Clinical Electrophysiology -> SVT/AVNRT/WPW/AT: -> Epidemiology of Cardiac Arrhythmias/ Epidemiology D-PO01 - Featured Poster Session (ID 11) Poster

D-PO01-034 - Immune Checkpoint Inhibitors And The Risk Of Sudden Cardiac Death Or Ventricular Arrhythmias: A Cardio-oncology Pharmacovigilance Analysis (ID 53)

Disclosure
 M. Mirabel: Nothing relevant to disclose.

Abstract

Background: Cancer immunotherapies (or Immune checkpoint inhibitors (ICI)) have recently been reported to induce fulminant cardiotoxic effects such as myocarditis and pericarditis.
Objective: To estimate the risk of sudden death (SD) and ventricular arrhythmias in patients receiving ICI using the World Health Organization individual case safety report (ICSR) database, Vigibase.

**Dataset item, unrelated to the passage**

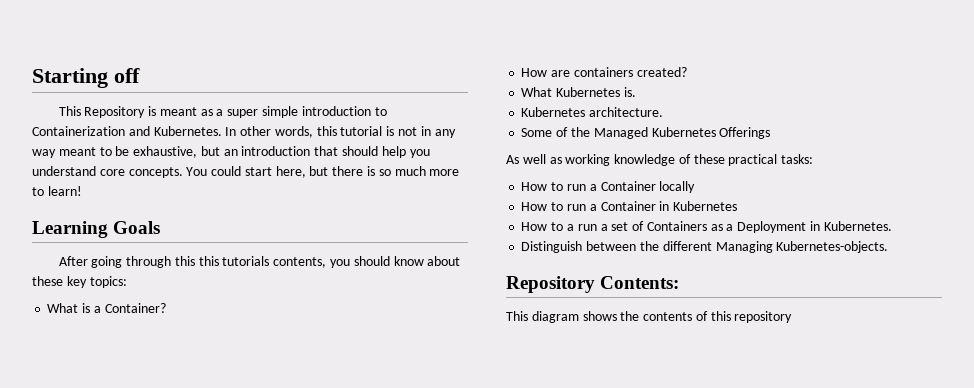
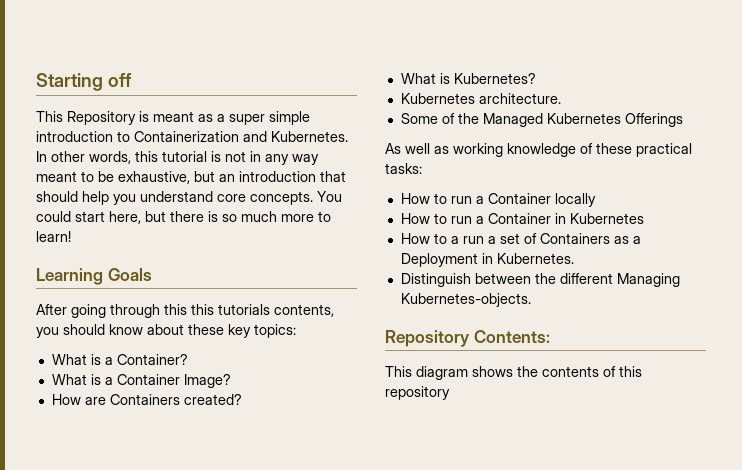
(166, 308) none -> [51,374,231,388] // What is a Container Image?
[573,67,633,77] containers -> [109,394,180,405] Containers
[556,87,636,97] Kubernetes is. -> [439,73,536,84] is Kubernetes?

Methods: An extraction of VigiBase, which contains WHO individual case safety reports (ICSRs), was performed. All ICSRs with the following terms: accelerated idioventricular rythm, sudden cardiac death, cardiac arrest, cardiac death, cardiac fibrillation, cardio-respiratory arrest, parasystole, rhythm idioventricular, sudden death, torsade de pointes, ventricular arrhythmias (named as SD events) from Nov 1967 to Nov 2019. We used the ATC code L01 which regroups 219 antineoplastic agents including ICI avelumab (anti-PDL1), ipilimumab (anti CTLA4), nivolumab (anti-PD1) and pembrolizumab (anti-PD1). A disproportionality analysis was performed via VigiLyze to estimate of Reporting Odds Ratio (ROR). Signals were considered significant when the lower boundary of the 95% confidence interval (ROR0.25) was greater or equal to 1 and the number of cases was greater than 3. A disproportionality analysis was performed to estimate Reporting Odds Ratio (ROR). Signals were considered significant when the lower boundary of the 95% confidence interval (ROR0.25) was greater or equal to 1 and the number of cases was greater than 3.

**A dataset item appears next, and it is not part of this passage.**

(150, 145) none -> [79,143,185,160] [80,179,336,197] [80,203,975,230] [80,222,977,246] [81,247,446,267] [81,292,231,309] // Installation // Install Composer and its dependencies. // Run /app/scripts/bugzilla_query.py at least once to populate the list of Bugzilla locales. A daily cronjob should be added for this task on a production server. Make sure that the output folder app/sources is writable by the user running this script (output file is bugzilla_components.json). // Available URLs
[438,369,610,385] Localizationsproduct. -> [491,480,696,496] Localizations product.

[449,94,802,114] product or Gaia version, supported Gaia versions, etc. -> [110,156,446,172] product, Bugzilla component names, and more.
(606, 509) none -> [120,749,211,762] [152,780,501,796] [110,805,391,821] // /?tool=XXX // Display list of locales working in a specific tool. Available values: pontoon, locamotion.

Results: We found that avelumab was significantly associated with SD events (ROR0.25=1.7). This overreporting was not observed for other ICIs. Avelumab was associated with 12 cases of cardiac arrest (n=11) or sudden death (n=1), which were reported since 2017 as the drug became available. There were however no signals regarding other terms including ventricular arrhythmias.

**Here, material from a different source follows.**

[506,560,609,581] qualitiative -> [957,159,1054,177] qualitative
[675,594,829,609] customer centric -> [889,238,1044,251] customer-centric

Conclusion: ICI do not appear as associated with the occurrence of sudden death or life-threatening arrhythmias, with the exception of avelumab (anti-PDL1), one of the latest developed ICI, indicated in metastatic Merkel cell carcinoma and advanced renal cell carcinoma. Further attention is warranted to confirm this signal that may vary from one drug to another among ICI therapies.